This email to the SPDK list is a follow-on to a brief discussion held during a recent SPDK community meeting (Tue Jun 26 UTC 15:00).
Lifted and edited from the Trello agenda item (https://trello.com/c/U291IBYx/91-best-practices-on-driver-binding-for-spd... <https://trello.com/c/U291IBYx/91-best-practices-on-driver-binding-for-spd...>):
During development many (most?) people rely on the run of SPDK's scripts/setup.sh to perform a number of initializations, among them the unbinding of the Linux kernel nvme driver from NVMe controllers targeted for use by the SPDK and then binding them to either uio_pci_generic or vfio-pci. This script is applicable for development environments, but not targeted for use in productions systems employing the SPDK.

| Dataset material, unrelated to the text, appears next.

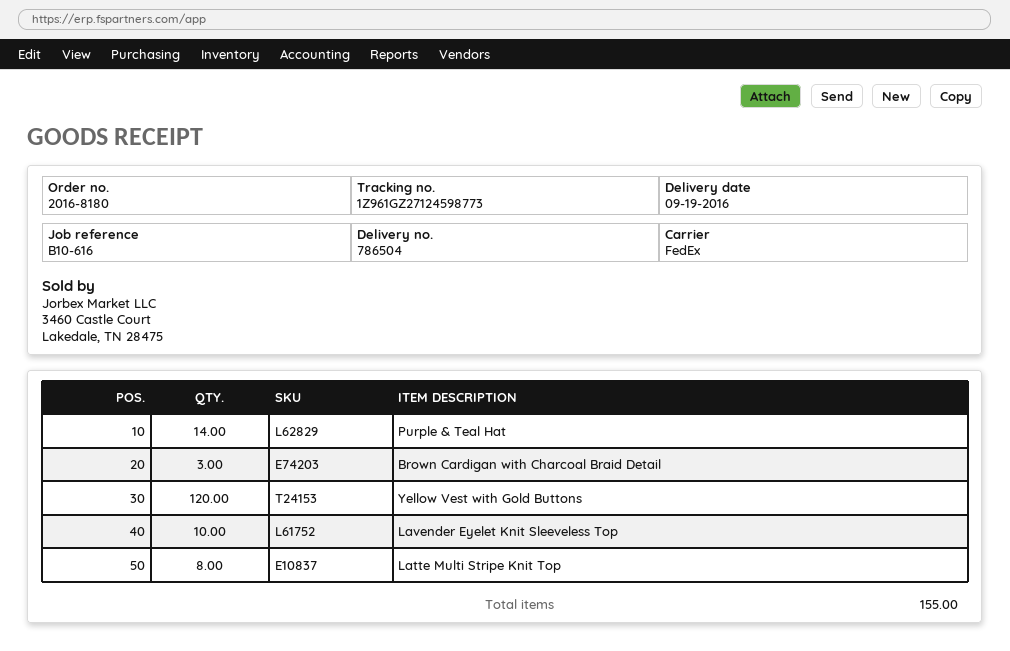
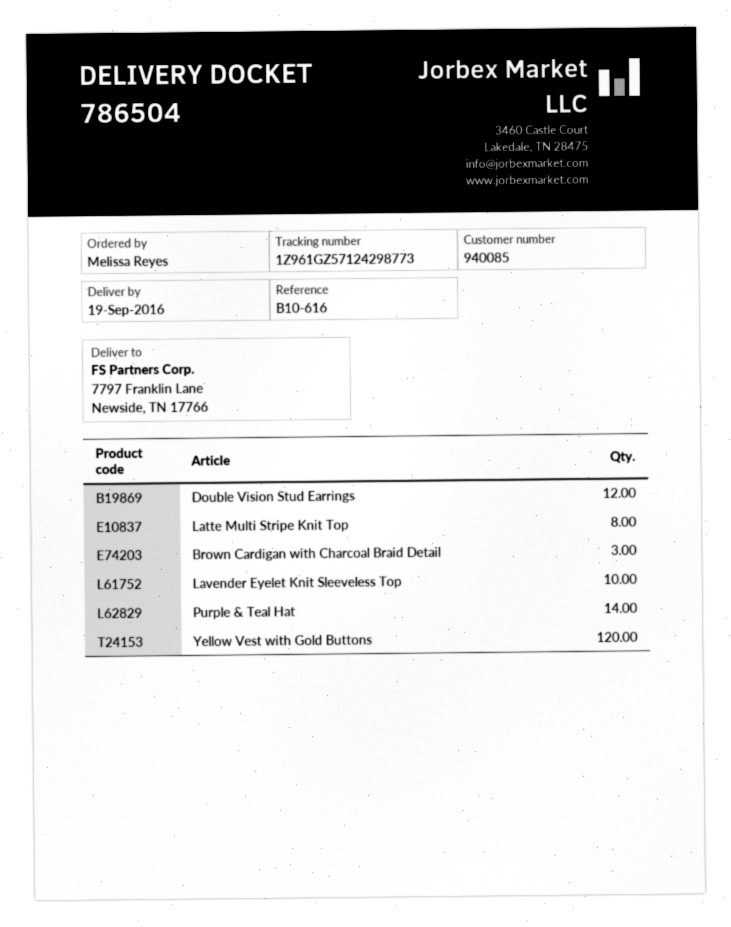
tracking number: 1Z961GZ27124598773 -> 1Z961GZ57124298773
Double Vision Stud Earrings: none -> 12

I'd like to confer with my fellow SPDK community members on ideas, suggestions and best practices for handling this driver unbinding/binding. I wrote some udev rules along with updates to some other Linux system conf files for automatically loading either the uio_pci_generic or vfio-pci modules. I also had to update my initramfs so that when the system comes all the way up, the desired NVMe controllers are already bound to the needed driver for SPDK operation. And, as a bonus, it should "just work" when a hotplug occurs as well. However, there may be additional considerations I might have overlooked on which I'd appreciate input. Further, there's the matter of how and whether to semi-automate this configuration via some kind of script and how that might vary according to Linux distro to say nothing of the determination of employing uio_pci_generic vs vfio-pci.
And, now some details:
1. I performed this on an Oracle Linux (OL) distro. I’m currently unaware how and what configuration files might be different depending on the distro. Oracle Linux is RedHat-compatible, so I’m confident my implementation should run similarly on RedHat-based systems, but I’ve yet to delve into other distro’s like Debian, SuSE, etc.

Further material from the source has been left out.